On intègre son décalage, la colère rentrée qu'il laisse éclater parfois en souhaitant voir ce village et tous ses habitants balayés. Son innocence absolue, son incapacité à voir le mal et à en être pourtant sans cesse le témoin perplexe. La horde va forcément se liguer contre lui, un peu comme cette bourgade aux trousses de Robert Redford dans La Poursuite impitoyable de Arthur Penn. Quand la rumeur et les préjugés ordinaires mènent aux curées les plus affreuses. Quand la foule a besoin d'un bouc émissaire à condamner pour expier ses propres fautes. Forcément ça sera lui qui est si « indressable », lui qui comprend si peu les gens et souvent de travers. Dans son récit et ses mots presque enfantins on est témoins en creux de ce que l'incompréhension et la bêtise des bons citoyens peut faire subir au non-alignés, aux mauvaises herbes, aux « différents ». Plus le récit se developpe, plus on a peur pour lui et de la méchanceté autour de lui qui finira par causer sa perte, d'une manière ou d'une autre. La fatalité était annoncée d'emblée et l'étau se resserre. La gorge du lecteur se noue.

Antoine, on finit par l'aimer incroyablement fort. Il transforme la laideur du monde en curiosité, la méchanceté en rire et la bassesse en grâce. Sa façon de ne jamais penser à mal. Sa sensibilité chamanique à la nature, aux saisons, aux paysages. Sa manière de réagir à la mort, à la religion, à la prison, à son dépucelage aussi. Il est d'un naturel incroyablement touchant et désarmant.

On songe à ce sourire qu'il oppose à presque tout. A son incroyable besoin d'amour, à sa dévotion aux esseulés et aux exclus quand tout le monde les a lâchés. A sa manière de grimper aux arbres pour continuer à parler avec Florence et lui faire oublier un peu ses larmes. C'est un coeur incroyablement pur qui met en lumière toute la noirceur qui l'entoure. Il incarne un malentendu d'une grande noblesse.

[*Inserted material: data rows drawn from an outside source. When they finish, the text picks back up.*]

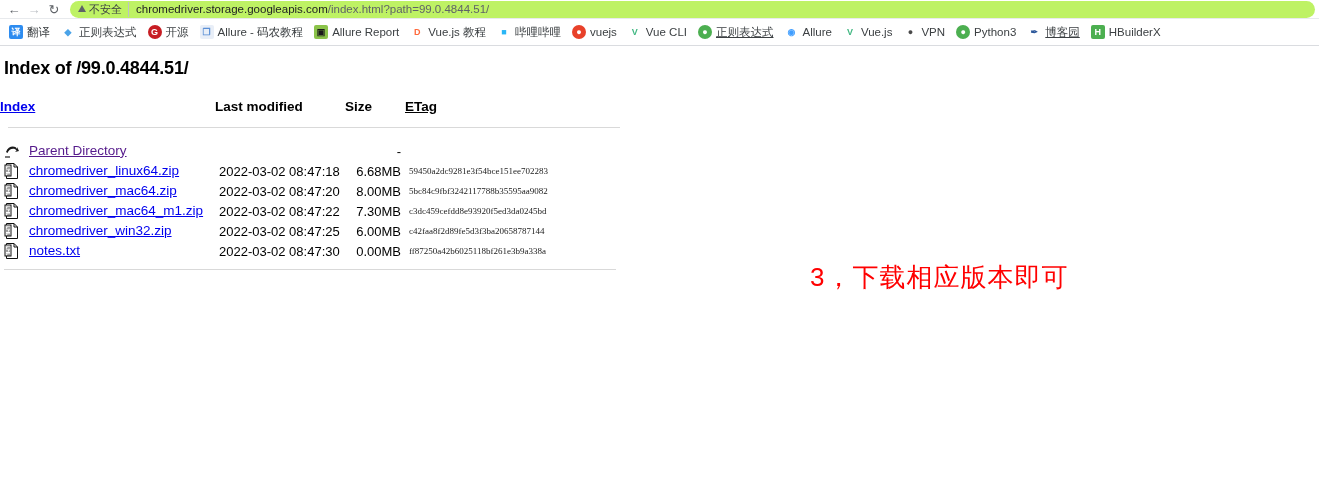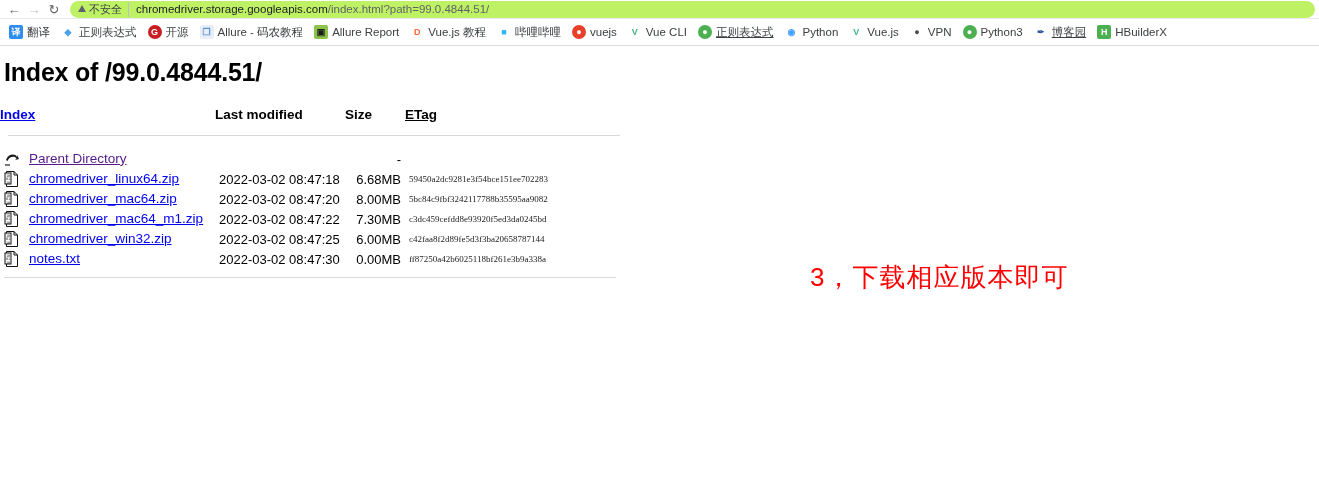--- a/index.html
+++ b/index.html
@@ -115,21 +115,21 @@
   .ico-circle { border-radius: 50%; }
 
   
   #page-content {
     position: relative;
     padding: 0;
     background: #ffffff;
     height: 453px;
   }
   #page-title {
-    font-size: 25px;
+    font-size: 18px;
     font-weight: bold;
     color: #000000;
     margin: 12px 0 0 4px;
     letter-spacing: -0.2px;
   }
 
   #listing {
     margin: 20px 0 0 0;
     width: 616px;
   }
@@ -271,21 +271,21 @@
     <div class="bookmark">
       <span class="bm-ico" style="background: rgb(255, 255, 255); color: rgb(66, 184, 131);">V</span>
       <span class="bm-label">Vue CLI</span>
     </div>
     <div class="bookmark">
       <span class="bm-ico ico-circle" style="background: rgb(76, 175, 80); color: rgb(255, 255, 255);">●</span>
       <span class="bm-label" style="text-decoration: underline;">正则表达式</span>
     </div>
     <div class="bookmark">
       <span class="bm-ico ico-circle" style="background: rgb(255, 255, 255); color: rgb(64, 158, 255);">◉</span>
-      <span class="bm-label">Python</span>
+      <span class="bm-label">Allure</span>
     </div>
     <div class="bookmark">
       <span class="bm-ico" style="background: rgb(255, 255, 255); color: rgb(66, 184, 131);">V</span>
       <span class="bm-label">Vue.js</span>
     </div>
     <div class="bookmark">
       <span class="bm-ico ico-circle" style="background: rgb(255, 255, 255); color: rgb(74, 74, 74);">●</span>
       <span class="bm-label">VPN</span>
     </div>
     <div class="bookmark">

Jamais on ne le quitte. Malgré le tout début, on se prend à lui souhaiter un peu de bonheur et un peu de répit. On rigole souvent avec lui. On est soulagés quand il croise des gens un peu bienveillants avec lui et ses étranges manières de gamin négligé.

A travers ce point de vue qu'elle épouse totalement, Julie Estève fait vivre et frissonner un monde, une galerie de portraits impressionnants de vérité, avec ce regard lucide, ironique et impitoyable sur la nature humaine qui était déjà le sien dans Moro-Sphinx mais qui est empreint ici d'une grande empathie et d'une tendresse immense pour son personnage. Antoine a éclairé l'univers de sa curieuse grâce d'insoupçonnable voyant, et bien souvent ses mots et sa simplicité deviennent éminemment poétiques. C'est puissant. C'est une sagesse brute. Ça fait sourire et même éclater de rire parfois. Ça fait peur et pleurer. Ça émerveille et ça désole.

Ce roman est un merveilleux oxymore. Il est délicat d'en rendre toute la finesse et toute la générosité, tout ce qui vous traverse quand vous le lisez. C'est fulgurant de justesse, de tendresse, d'humanité, de désespoir aussi.